* **WHAT IS REQUIRED**: Where the line containing "Brunello Cucinelli French" appears in the entries below, start there and print only that line and every line after it, exactly, through the end, excluding pictures.

* **DATA RECORDS**:
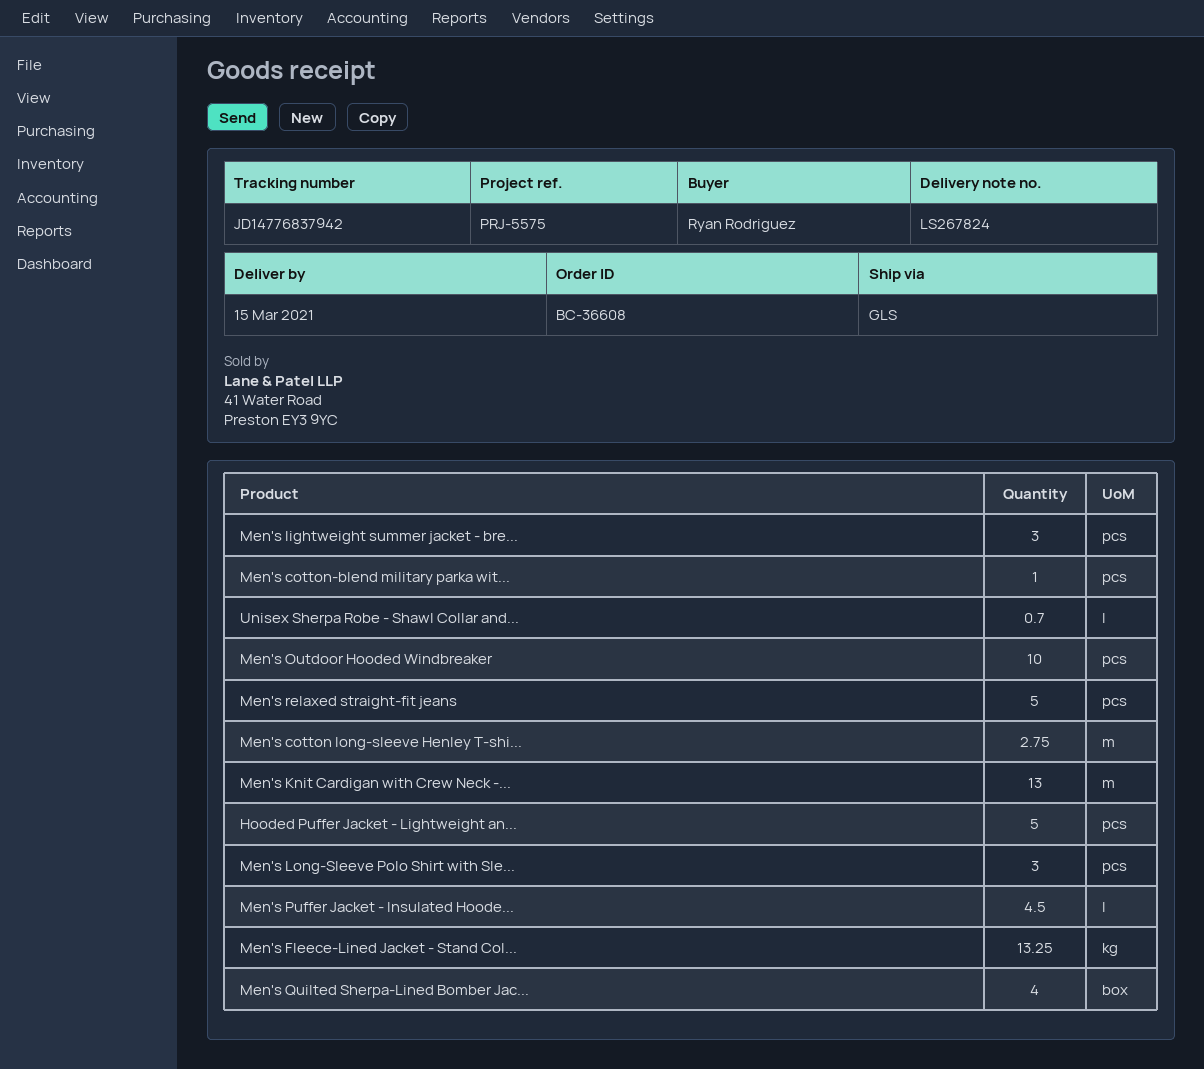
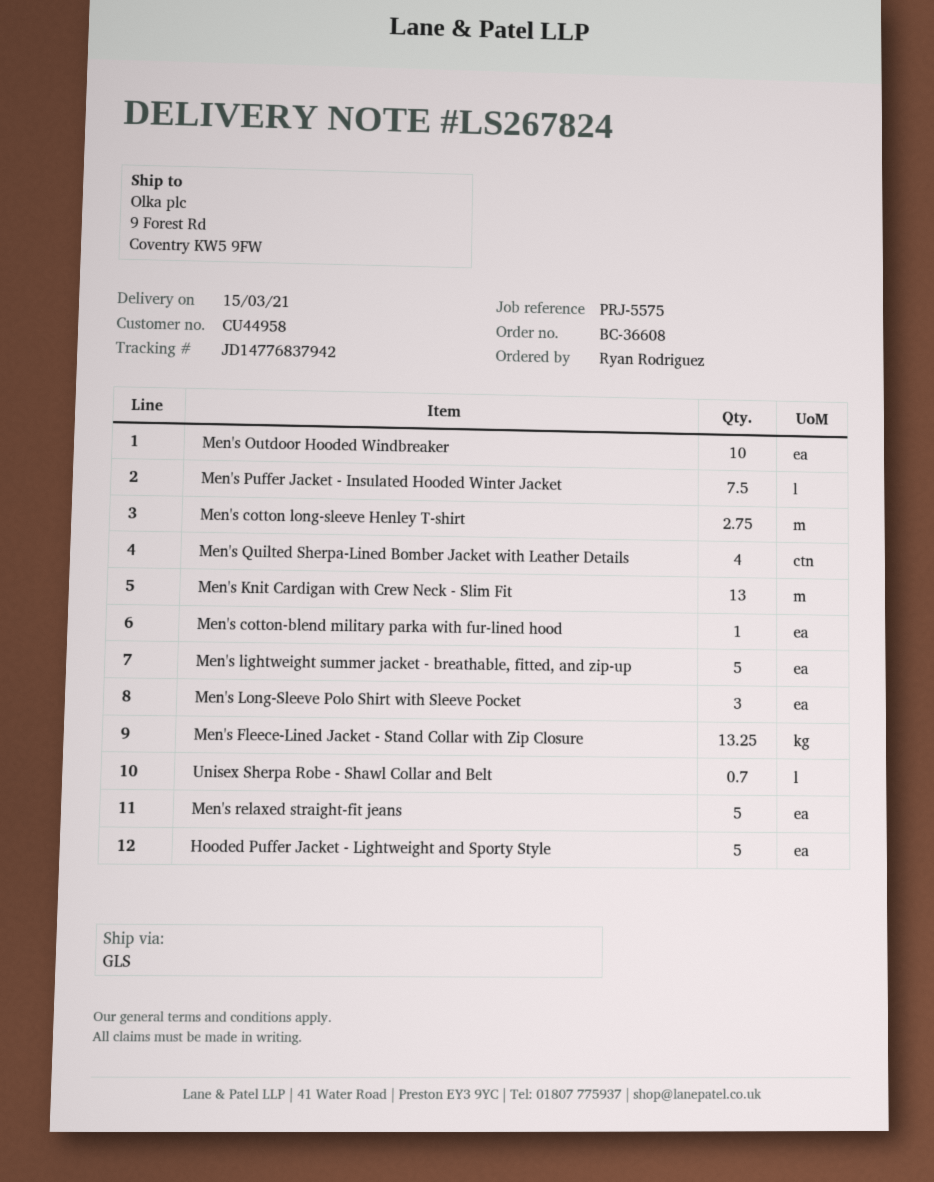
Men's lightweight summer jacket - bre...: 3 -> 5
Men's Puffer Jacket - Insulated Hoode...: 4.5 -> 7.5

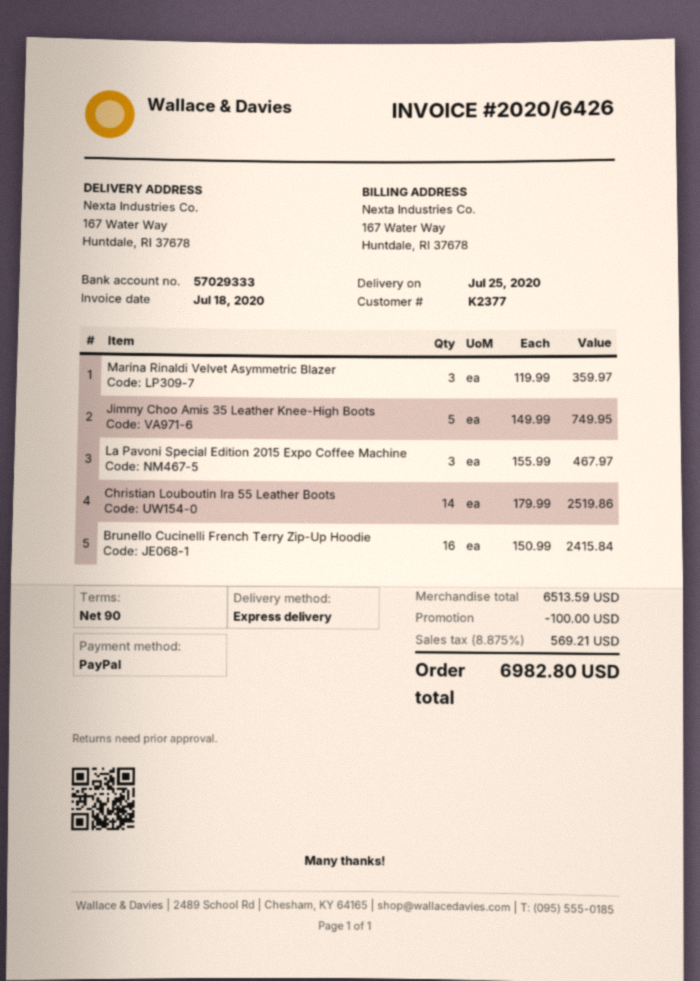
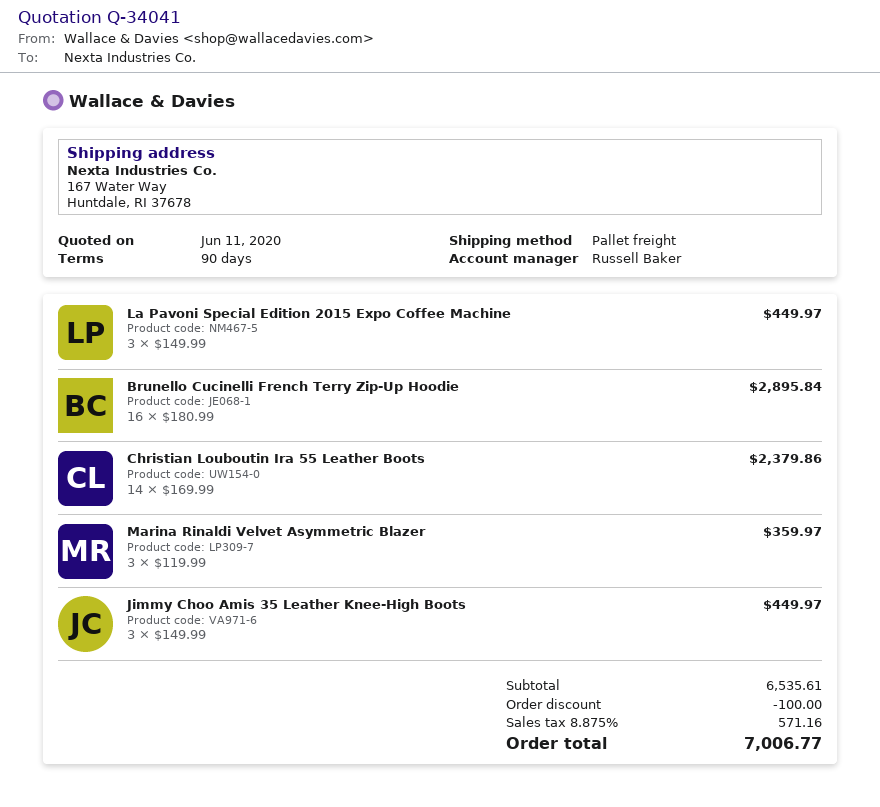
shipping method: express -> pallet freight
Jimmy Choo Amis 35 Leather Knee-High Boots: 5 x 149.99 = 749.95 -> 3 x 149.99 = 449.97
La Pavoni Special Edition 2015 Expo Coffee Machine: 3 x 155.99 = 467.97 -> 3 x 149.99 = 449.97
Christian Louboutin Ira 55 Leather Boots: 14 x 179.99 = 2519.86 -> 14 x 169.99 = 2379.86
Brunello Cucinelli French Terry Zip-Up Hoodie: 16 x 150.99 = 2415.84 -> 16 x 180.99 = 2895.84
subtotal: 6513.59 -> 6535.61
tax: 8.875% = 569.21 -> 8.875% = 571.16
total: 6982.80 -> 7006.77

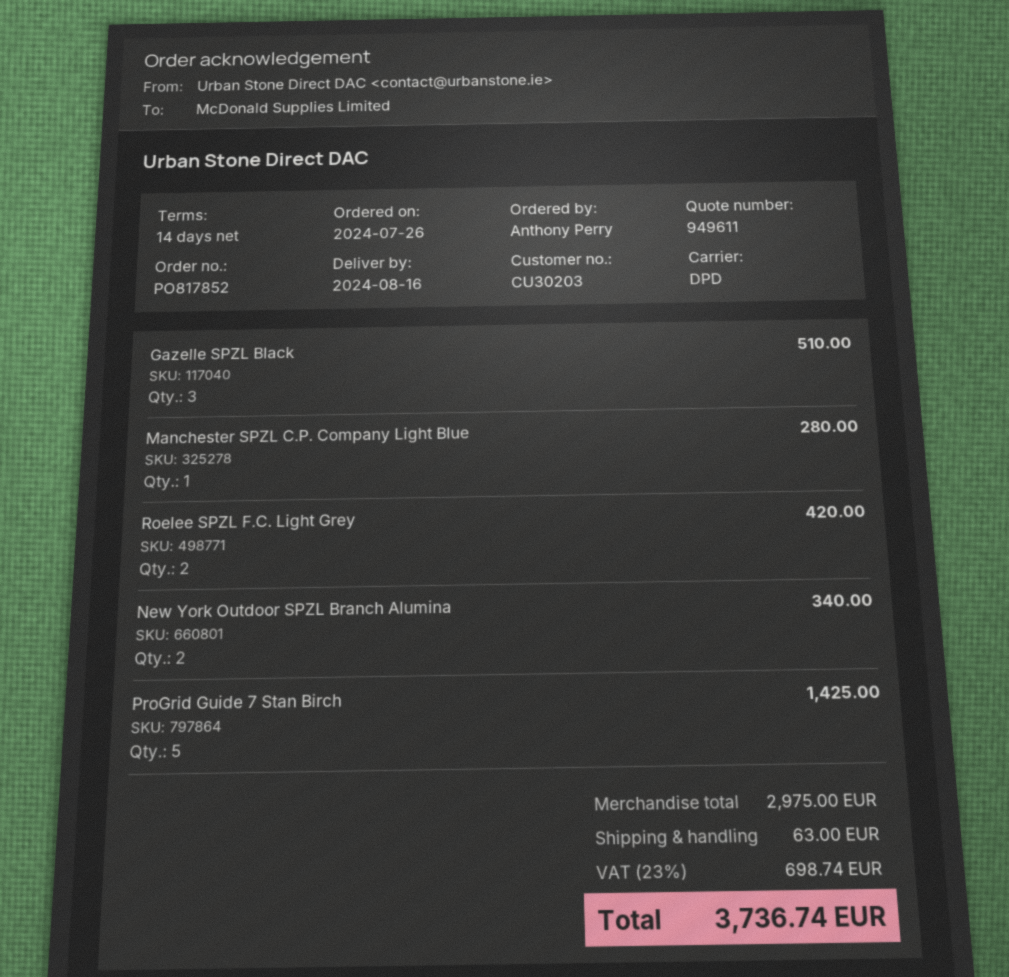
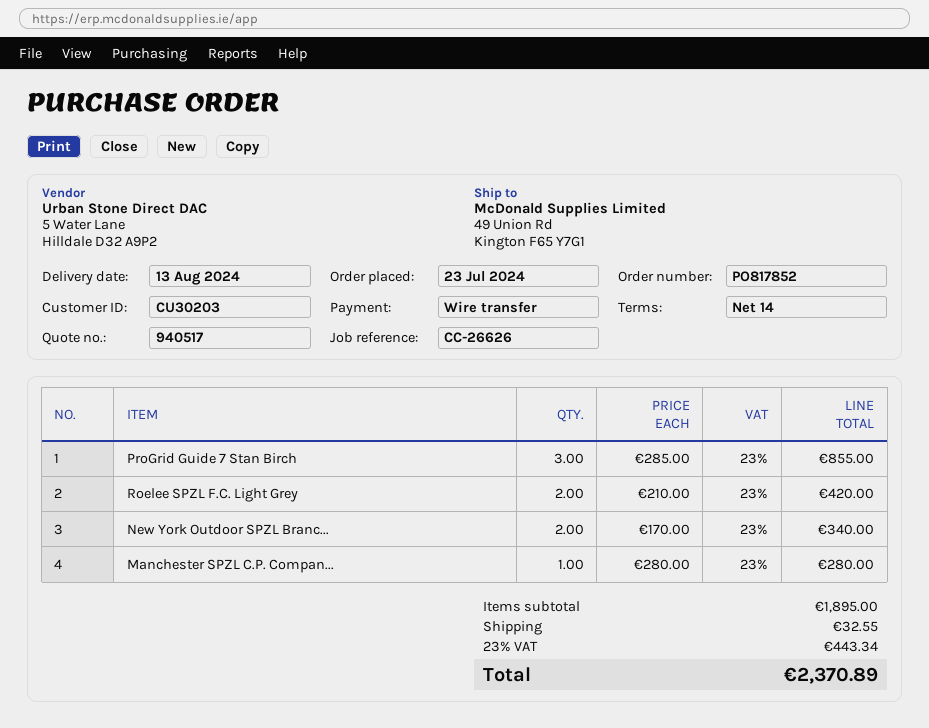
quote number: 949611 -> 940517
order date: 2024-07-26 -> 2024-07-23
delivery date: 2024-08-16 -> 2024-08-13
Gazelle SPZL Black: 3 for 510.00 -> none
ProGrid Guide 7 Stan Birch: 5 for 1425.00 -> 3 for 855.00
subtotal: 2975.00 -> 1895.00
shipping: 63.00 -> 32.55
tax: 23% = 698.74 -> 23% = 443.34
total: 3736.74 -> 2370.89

* **TASK OUTPUT**:
Brunello Cucinelli French Terry Zip-Up Hoodie: 16 x 150.99 = 2415.84 -> 16 x 180.99 = 2895.84
subtotal: 6513.59 -> 6535.61
tax: 8.875% = 569.21 -> 8.875% = 571.16
total: 6982.80 -> 7006.77

quote number: 949611 -> 940517
order date: 2024-07-26 -> 2024-07-23
delivery date: 2024-08-16 -> 2024-08-13
Gazelle SPZL Black: 3 for 510.00 -> none
ProGrid Guide 7 Stan Birch: 5 for 1425.00 -> 3 for 855.00
subtotal: 2975.00 -> 1895.00
shipping: 63.00 -> 32.55
tax: 23% = 698.74 -> 23% = 443.34
total: 3736.74 -> 2370.89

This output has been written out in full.